[[ INFORMATION SHOWN, beginning ]]
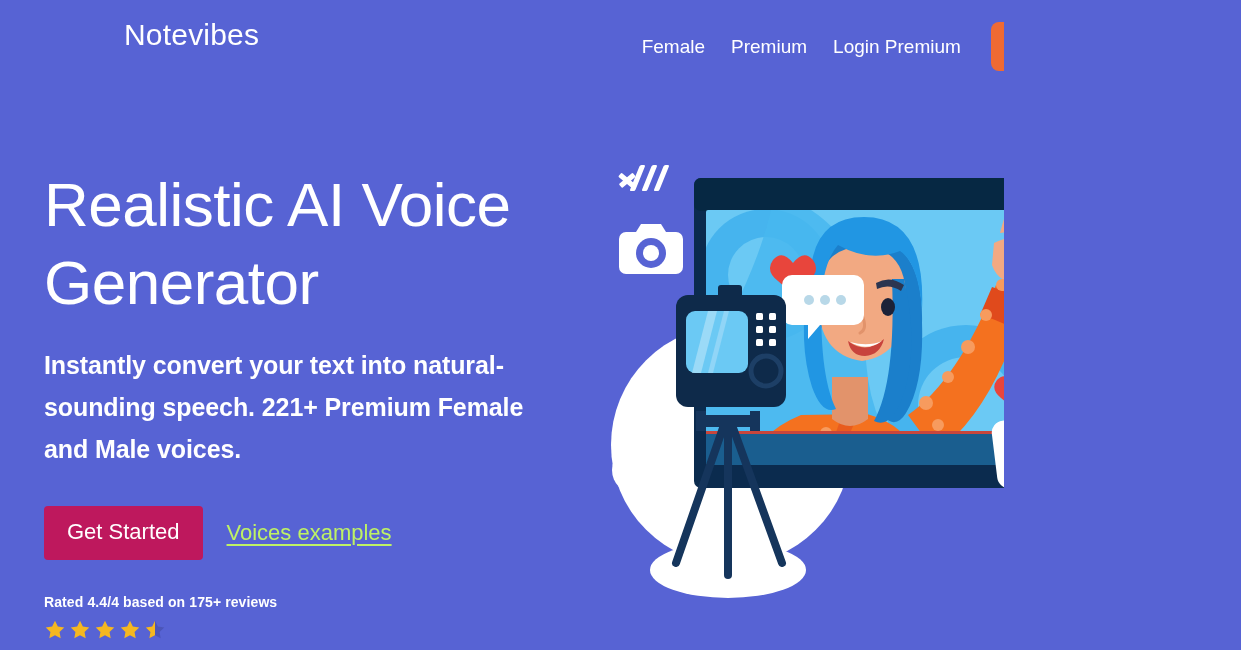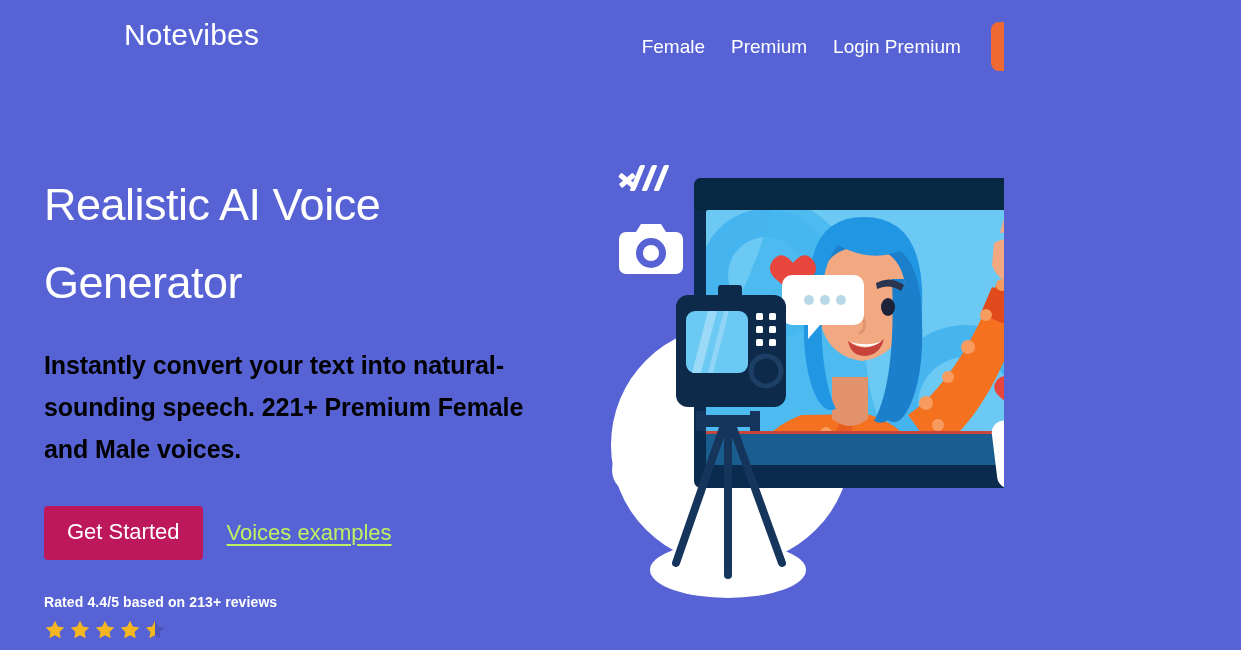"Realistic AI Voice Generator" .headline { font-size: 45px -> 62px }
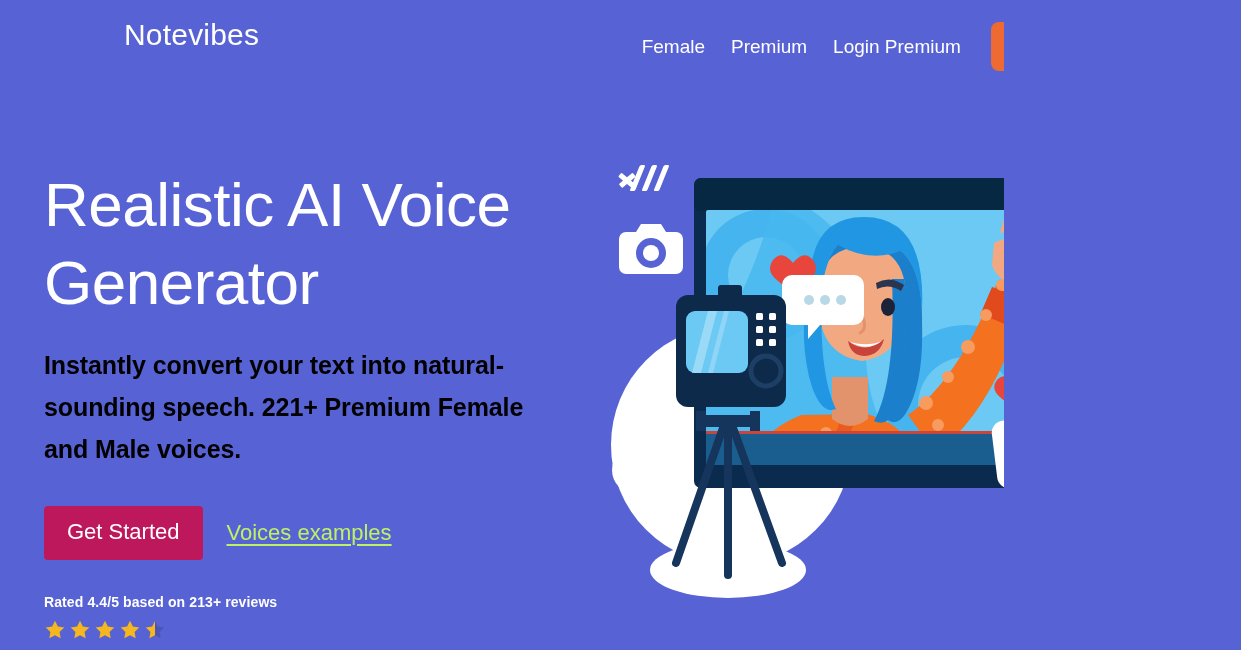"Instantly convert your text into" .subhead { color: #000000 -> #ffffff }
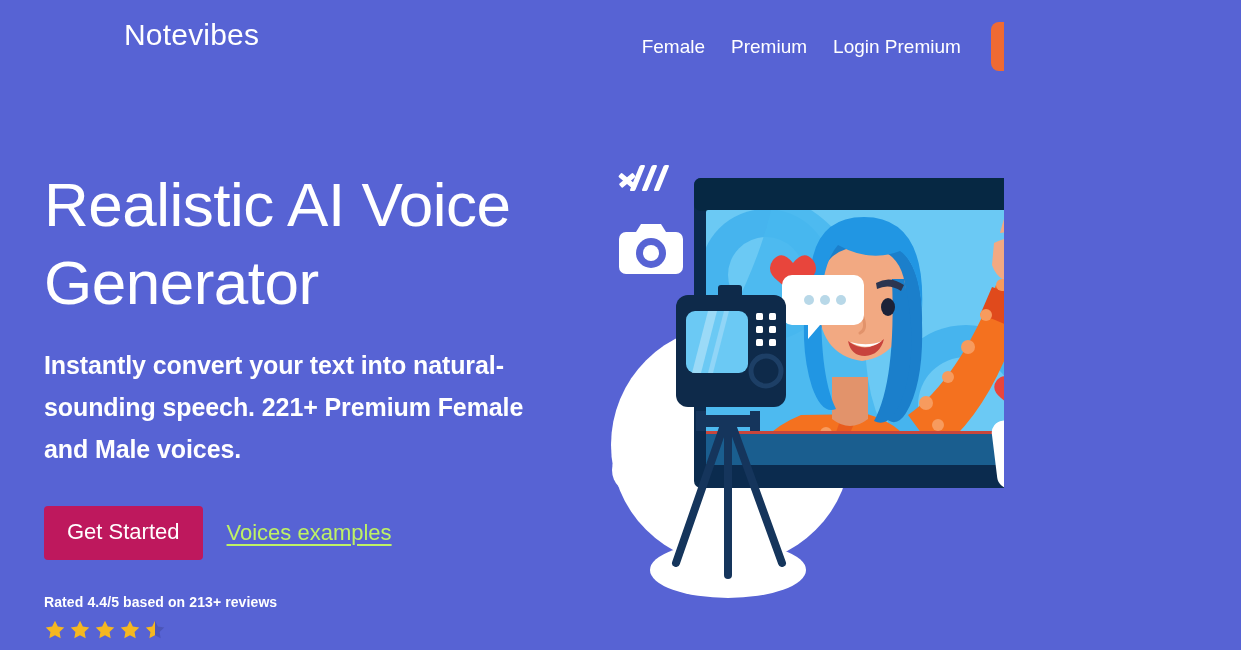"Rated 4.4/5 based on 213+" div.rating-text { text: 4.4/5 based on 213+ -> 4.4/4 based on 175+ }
[[ INFORMATION SHOWN, end ]]
[[ INFORMATION SHOWN, beginning ]]
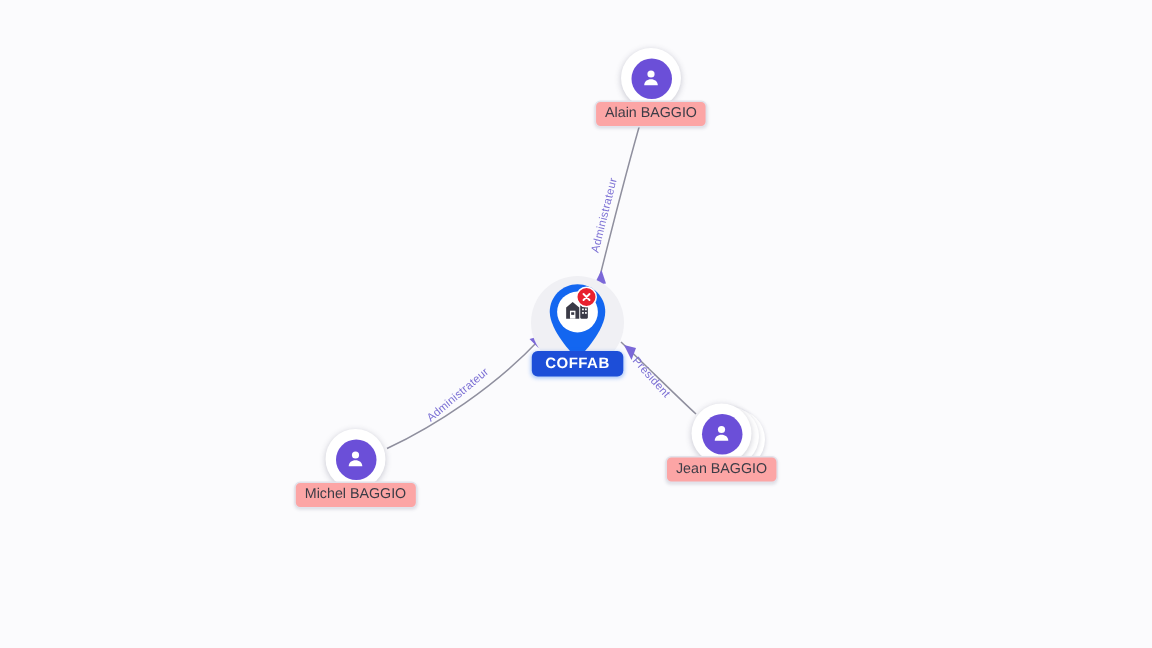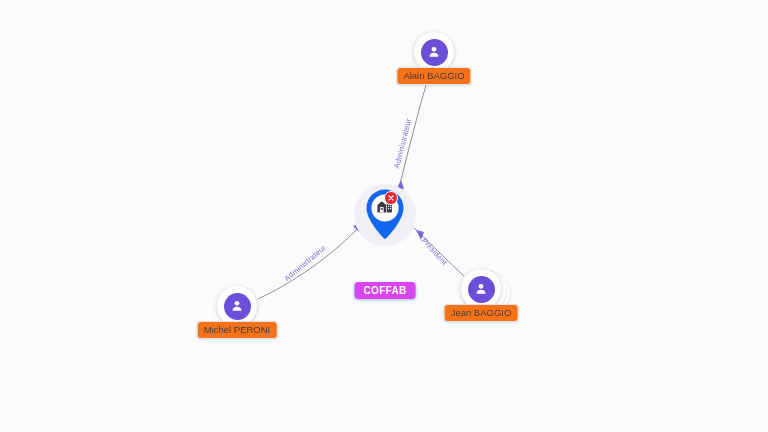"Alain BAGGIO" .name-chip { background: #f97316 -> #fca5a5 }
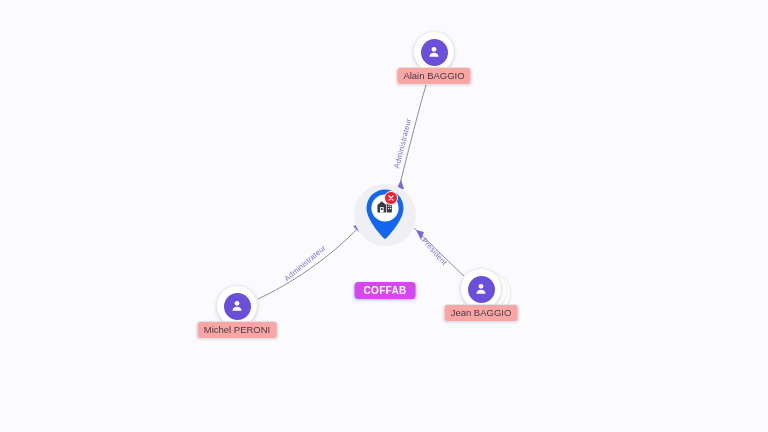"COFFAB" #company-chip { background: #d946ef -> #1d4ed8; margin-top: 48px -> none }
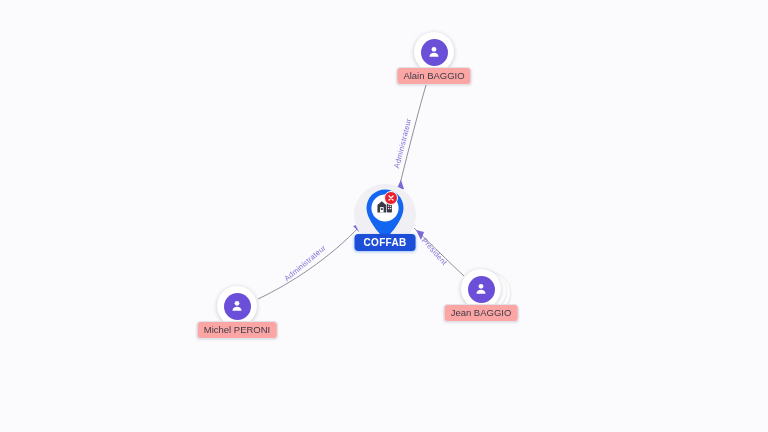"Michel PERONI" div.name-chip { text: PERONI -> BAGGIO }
[[ INFORMATION SHOWN, end ]]
*ABOUT THIS TASK*: An exact transcription is needed of the lines from the one with "convert your text" to the one with "text: 4.4/5 based" above, both ends included, with pictures left out.

*WRITTEN SOLUTION*:
"Instantly convert your text into" .subhead { color: #000000 -> #ffffff }
"Rated 4.4/5 based on 213+" div.rating-text { text: 4.4/5 based on 213+ -> 4.4/4 based on 175+ }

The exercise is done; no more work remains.